Use the presets to explore classic configurations such as the midsegment (ratio 1: 1), the golden-section cut, and various integer-proportion cases. The reference table summarizes key related theorems so you can see how the proportionality theorem connects to the broader landscape of triangle geometry.

When This Page Helps

The triangle proportionality theorem is easy to state but surprisingly easy to misapply when you are tracking several segments at once. One wrong correspondence between AB and AC, or one mistaken ratio direction, can spoil the entire setup. This calculator keeps the segment relationships aligned so you can test a parallel-line construction without re-deriving every length manually.
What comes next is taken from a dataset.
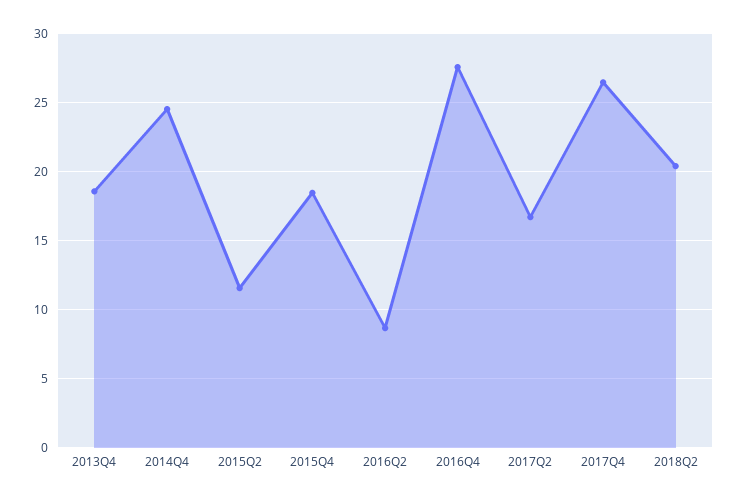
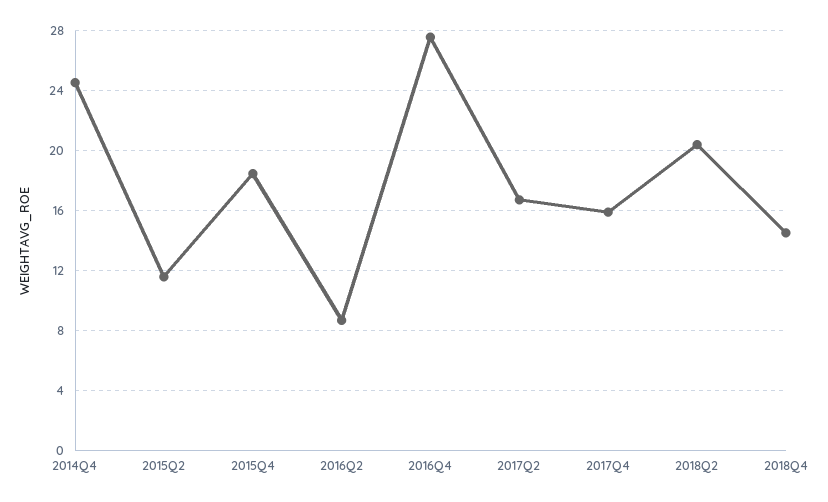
2013Q4: 18.5 -> none
2017Q4: 26.5 -> 16
2018Q4: none -> 14.5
It is particularly helpful when teaching or studying similarity. Because it shows the split on both sides of the triangle and the resulting parallel segment DE, it makes the connection between proportional division and similar triangles much easier to see than a static textbook diagram.

How to Use the Inputs

  1. Enter the three side lengths of the triangle (AB, BC, CA).
  2. Specify the position of the dividing point on side AB by entering the length AD.
  3. Optionally adjust the precision (decimal places) for displayed results.
  4. Click any preset button to load a classic proportionality configuration.
  5. Review the output cards for segment lengths, ratios, and verification status.
  6. Examine the visual ratio bars and the theorem reference table for deeper insight.
Formula used
If DE ∥ BC in △ABC with D on AB and E on AC, then AD / DB = AE / EC. Equivalently, AD / AB = AE / AC. Segment DE = BC × (AD / AB).

Example Calculation

Result: DB = 6, AE = 3.2, EC = 4.8, DE = 4.8, and AD/DB = AE/EC = 2/3

Triangle ABC has AB = 10, BC = 12, CA = 8. A line parallel to BC meets AB at D where AD = 4, so DB = 6. Then AE / EC = 4 / 6 = 2/3, giving AE = 3.2 and EC = 4.8. The parallel segment DE = 12 × (4/10) = 4.8.

Tips & Best Practices

  • When AD = DB the dividing line is the midsegment and DE = BC / 2.
  • The theorem works for any triangle — acute, right, or obtuse.
  • If the ratio AD/DB is irrational the theorem still holds exactly.
  • Use this theorem to verify parallelism: if AD/DB = AE/EC then DE ∥ BC.

Why Parallel Lines Create Proportions

The core reason the theorem works is similarity. Once DE is parallel to BC, the smaller triangle ADE and the larger triangle ABC share corresponding angles, so every matching side scales by the same factor. The familiar ratio AD/DB = AE/EC is just one visible consequence of that similarity structure.

Common Classroom Cases

Many textbook problems use the midsegment as the cleanest example because the ratio becomes 1:1 and the parallel segment is half the third side. More advanced exercises choose uneven splits such as 2:3 or 3:1 to force you to distinguish between part-to-part ratios like AD/DB and part-to-whole ratios like AD/AB. Confusing those two is one of the most common mistakes in this topic.

A Reliable Problem-Solving Pattern

When solving proportionality problems, label the full sides first, then the segments, and only then form the ratio. Check whether the problem is asking for a piece-to-piece relationship or a smaller-to-larger triangle scale factor. If the same value appears in both segment ratios and the computed DE agrees with the similarity factor, your setup is probably correct.

Sources & Methodology

Last updated:

Frequently Asked Questions

  • It states that a line drawn parallel to one side of a triangle divides the other two sides in equal ratios. If DE ∥ BC in △ABC, then AD/DB = AE/EC.